Cryptococcal meningitis is the most frequent complication of disseminated infection in those who are immunocompromised. Many patients have only CNS symptoms and their chests are clinically and radiographically normal. In these patients, CT scanning may show a pulmonary focus and at autopsy there is almost always a pulmonary lesion even when the clinical presentation has been meningeal.

Magnetic resonance imaging and CT scanning may show focal meningitis, dilated perivascular spaces, and multiple cryptococcomas. In the basal ganglia and midbrain there is usually symmetrical perivascular infection with multiple miliary nodules. There can be cryptococcomas in the brain, apparently without meningeal involvement; more commonly, both parenchymal and meningeal infections coexist. Perivascular invasion is best seen on MRI: on T 1-weighted sequences it will appear symmetrical, bilateral, and hypointense or isointense, and on T 2-weighted sequences as hyperintense areas. The appearance in the basal ganglia, thalamus, and substantia nigra has been described as "soap bubbles." Gadolinium-enhanced T 1-weighted sequences will identify miliary nodules more clearly. Cryptococcomas are hypointense on T 1-weighted scans and hyperintense on T 2-weighted scans, which often show surrounding edema. Following intravenous gadolinium contrast, there may be ring enhancement (Tiweighted scans).

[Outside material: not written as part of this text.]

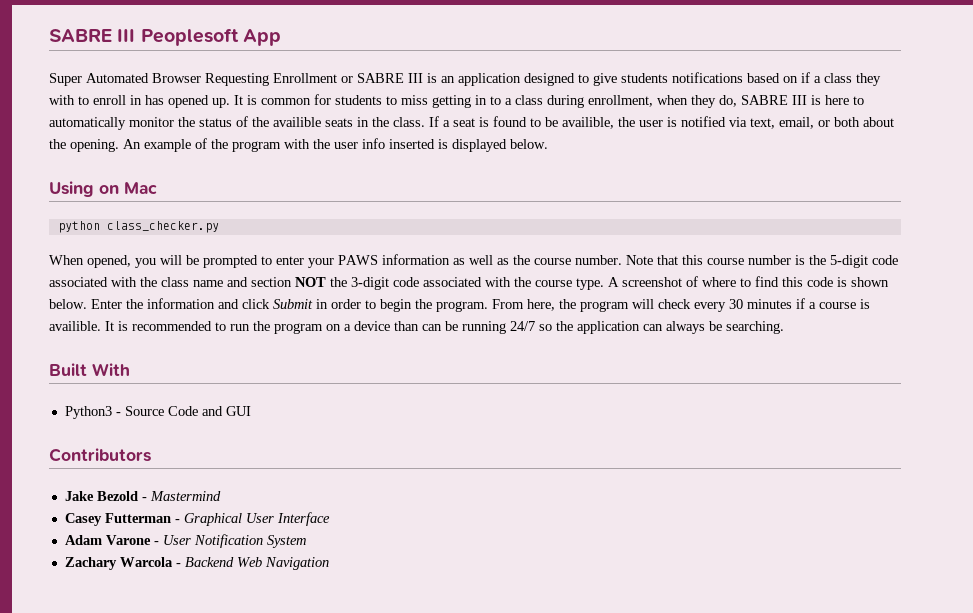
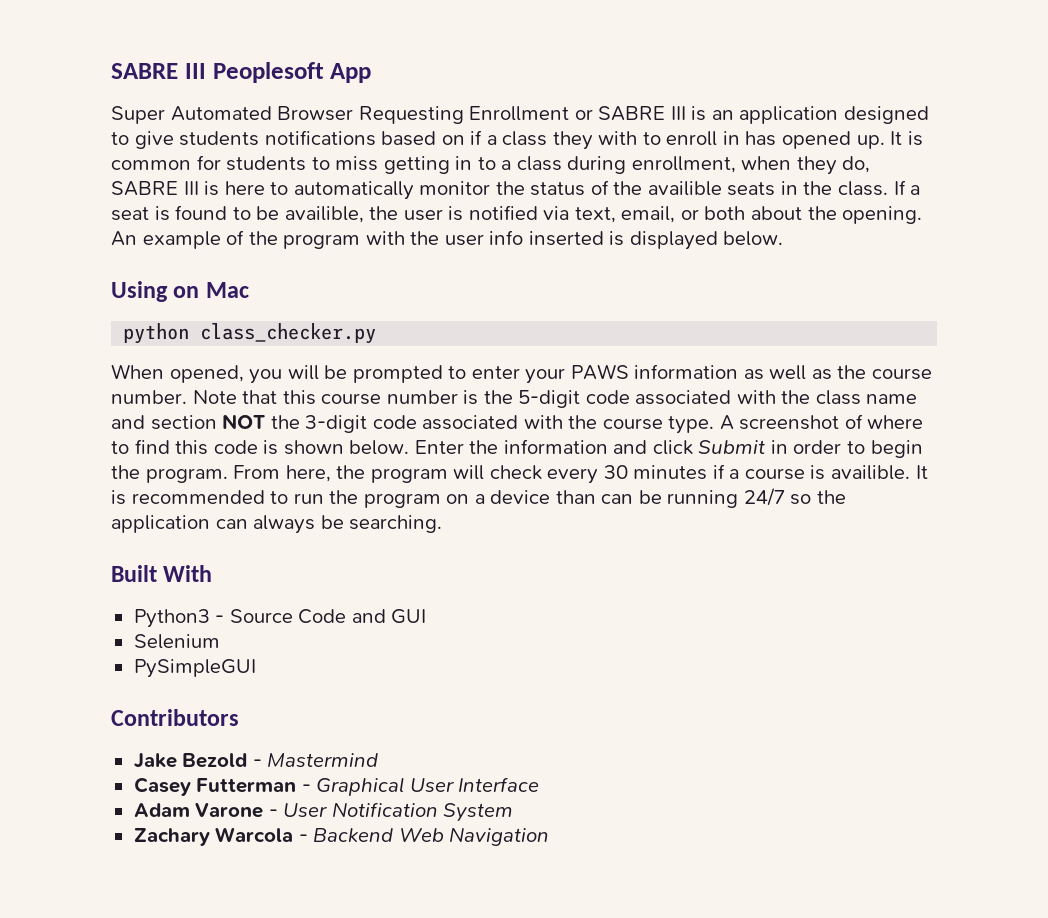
+ Selenium
+ PySimpleGUI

Plain skull radiographs are of no significant value in the diagnosis of cryptococcosis, but may show well-circumscribed osteolytic lesions, with very little periosteal reaction. The same osteolytic pattern is found whenever any bone is involved. The gelatinous material from these bone lesions may spread into the subcutaneous tissues and resemble a tuberculous abscess. It can be imaged by ultrasound or MRI. Skeletal infections can be detected by radioisotope scanning. Fortunately, such skeletal lesions seldom, if ever, occur unless there is disseminated cryptococcosis, because there are no specific diagnostic findings on imaging.